Itemized modification records
########
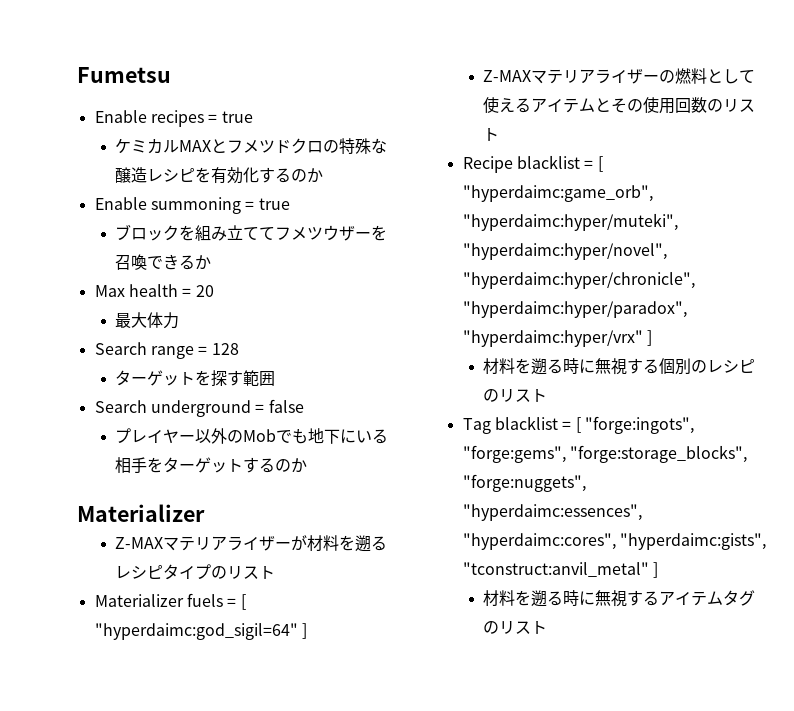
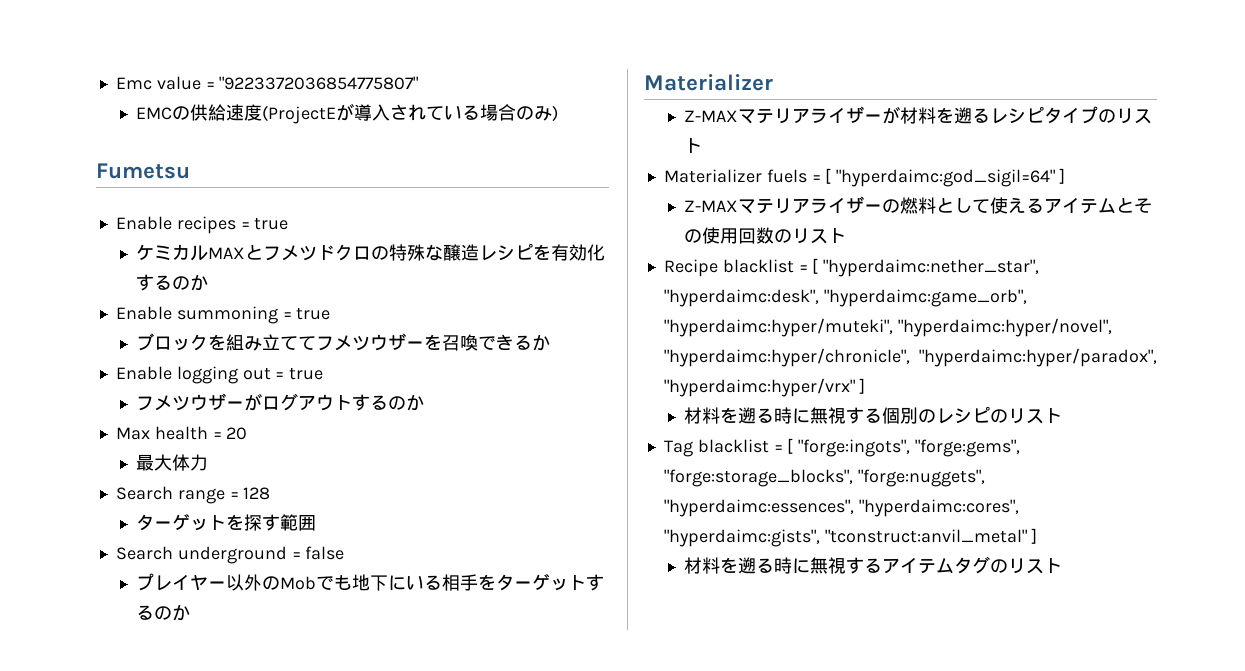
+ Emc value = "9223372036854775807"
+ EMCの供給速度(ProjectEが導入されている場合のみ)
+ Enable logging out = true
+ フメツウザーがログアウトするのか
- Recipe blacklist = [ "hyperdaimc:game_orb", "hyperdaimc:hyper/muteki", "hyperdaimc:hyper/novel", "hyperdaimc:hyper/chronicle", "hyperdaimc:hyper/paradox", "hyperdaimc:hyper/vrx" ]
+ Recipe blacklist = [ "hyperdaimc:nether_star", "hyperdaimc:desk", "hyperdaimc:game_orb", "hyperdaimc:hyper/muteki", "hyperdaimc:hyper/novel", "hyperdaimc:hyper/chronicle", "hyperdaimc:hyper/paradox", "hyperdaimc:hyper/vrx" ]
########
* [Try it] Send back every line above exactly, skipping all pictures.

* [Solution to this task]
+ Emc value = "9223372036854775807"
+ EMCの供給速度(ProjectEが導入されている場合のみ)
+ Enable logging out = true
+ フメツウザーがログアウトするのか
- Recipe blacklist = [ "hyperdaimc:game_orb", "hyperdaimc:hyper/muteki", "hyperdaimc:hyper/novel", "hyperdaimc:hyper/chronicle", "hyperdaimc:hyper/paradox", "hyperdaimc:hyper/vrx" ]
+ Recipe blacklist = [ "hyperdaimc:nether_star", "hyperdaimc:desk", "hyperdaimc:game_orb", "hyperdaimc:hyper/muteki", "hyperdaimc:hyper/novel", "hyperdaimc:hyper/chronicle", "hyperdaimc:hyper/paradox", "hyperdaimc:hyper/vrx" ]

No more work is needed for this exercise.